This topic of “Nepotism: Origin, Types, Ethical issues, Impacts, way forward” is important from the perspective of the UPSC IAS Examination, which falls under General Studies Portion.

What is Nepotism?

  • Nepotism is an act of favoritism in appointing or giving an opportunity to work in various fields of human endeavor including politics, economics, etc.
  • The origin of the term “nepotism” can be traced to the Catholic bishops who would bequeath wealth, property, and priesthood to their nephews. The nephews were usually their illegitimate offspring, and this was a way by which the clergy could own property and retain power within their families.
  • Nepotism is as rampant as any other bad facet of the society but due to its covert nature and as almost everybody engages in it, it is never talked about.
  • India and other third world countries face the issue of nepotism in every field and it is a major cause and effect of every other issue such as populism, corruption, etc.

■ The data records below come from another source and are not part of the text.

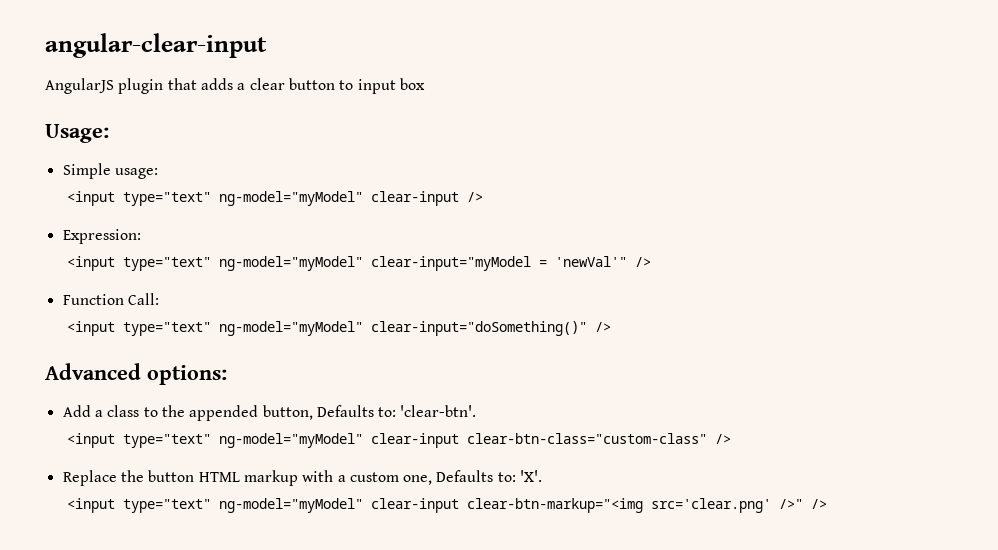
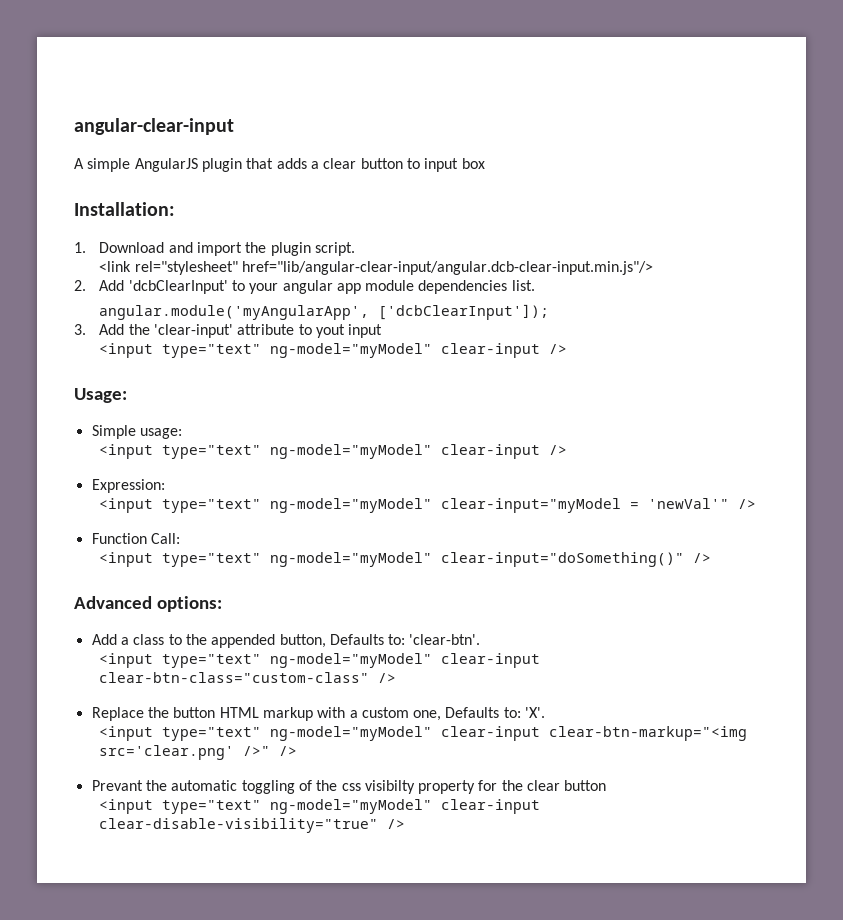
(267, 45) none -> [74,158,131,172] A simple
(425, 84) none -> [74,202,175,216] [74,242,355,256] [99,261,653,275] [74,280,535,294] [99,304,550,320] [74,324,383,338] [99,343,568,358] // Installation: // 1. Download and import the plugin script. // <link rel="stylesheet" href="lib/angular-clear-input/angular.dcb-clear-input.min.js"/> // 2. Add 'dcbClearInput' to your angular app module dependencies list. // angular.module('myAngularApp', ['dcbClearInput']); // 3. Add the 'clear-input' attribute to yout input // <input type="text" ng-model="myModel" clear-input />
(827, 504) none -> [91,780,607,794] [99,799,541,814] [99,818,406,833] // Prevant the automatic toggling of the css visibilty property for the clear button // <input type="text" ng-model="myModel" clear-input clear-disable-visibility="true" />

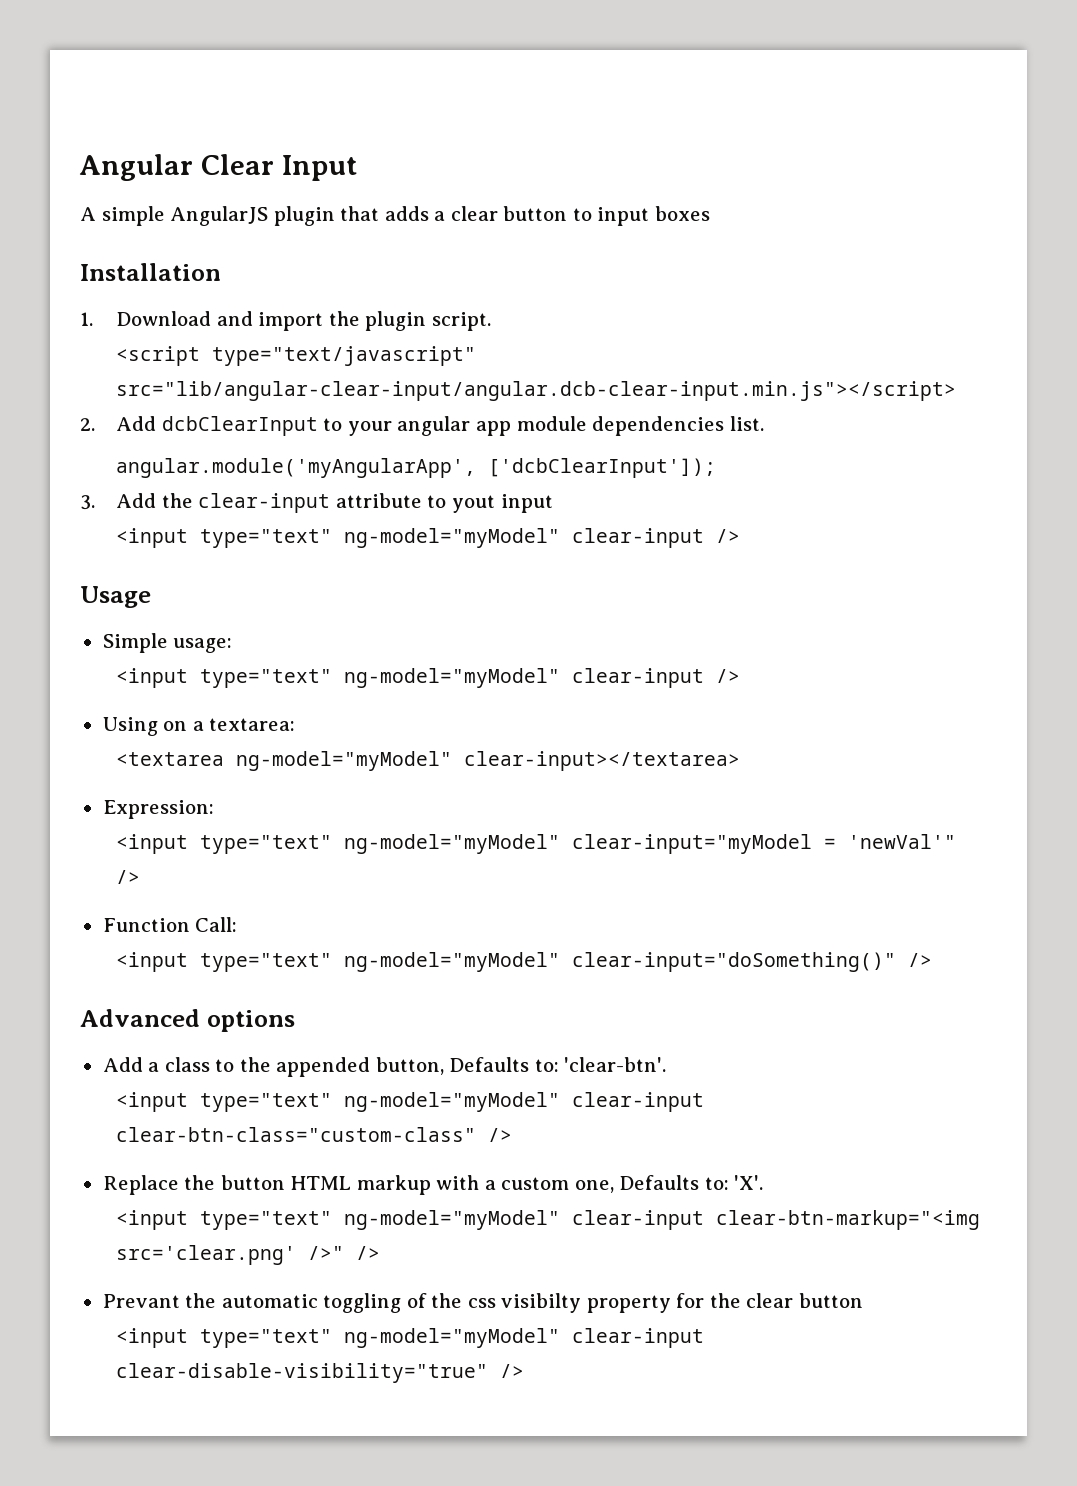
[74,118,234,135] angular-clear-input -> [79,154,357,181] Angular Clear Input
[461,158,485,169] [74,202,175,216] box // Installation: -> [654,206,710,221] [80,263,221,281] boxes // Installation
[99,261,653,275] <link rel="stylesheet" href="lib/angular-clear-input/angular.dcb-clear-input.min.js"/> -> [116,346,477,366] [116,381,957,401] <script type="text/javascript" src="lib/angular-clear-input/angular.dcb-clear-input.min.js"></script>
[128,280,228,294] 'dcbClearInput' -> [161,416,318,436] dcbClearInput
[153,324,233,338] 'clear-input' -> [198,493,331,513] clear-input
[74,388,127,403] Usage: -> [80,586,151,608] Usage
(568, 450) none -> [102,717,296,736] [116,751,741,771] // Using on a textarea: // <textarea ng-model="myModel" clear-input></textarea>
[156,596,222,612] options: -> [206,1010,295,1032] options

Tracing the roots of nepotism

  • Nepotism has a social origin. From ages, human species as been ‘nepotistic’ in the sense that it has been passing its socio-economic-political legacy to its next generations.
  • Humans try to control the sources of prosperity-may it be movable or immovable property, social status, political power, for the benefit of its kith and kin.
  • The divine theory of kingship in ancient and medieval ages was considered ethical and natural. The political power remained in a certain family based on the divine rights notion and the concept of primogeniture.
  • The property has been transferred based on inheritance since the birth of institutions of family and kin.
  • Profession-wise, there has been a division of labor and functional specialty of families/communities all-over the world.
  • In the West, ancient philosophers like Plato talk about three different kinds of men with natural qualities to performs certain tasks.
  • In India too, the root of family/community monopoly over a certain craft/business has been since the Post-Vedic period.
  • The separation since the beginning of the post-Vedic period further transformed into caste-system which can be termed as a structural nepotism rooted in religious notions of purity and human qualities.
  • Technically, the above systems cannot be called nepotism but the ideologies of functional specialty, the ability to gain that specialty and its kith and kin based monopoly was considered natural. The modern form of this social sanction is nepotism.
  • The consequent social progress and rising complexity of structures in polity, economy, and social hierarchies, these natural traits claimed and monopolized by powerful sections everywhere.
  • By this logic, nepotism is a close relative of monopoly. Nepotism leads to monopoly and monopoly breeds further nepotism.
  • Everywhere around the world, the medieval feudal structure was nepotistic where certain families and kin claimed the monopoly over different socio-economic-political functions.
  • This societal sanction to the idea of monopoly was challenged by the Renaissance and enlightenment and discarded by the political revolution of democracy.
  • The freedom to choose ones’ own destiny without any societal and structural-institutional hindrance and the right to choose are the hallmarks of democracy.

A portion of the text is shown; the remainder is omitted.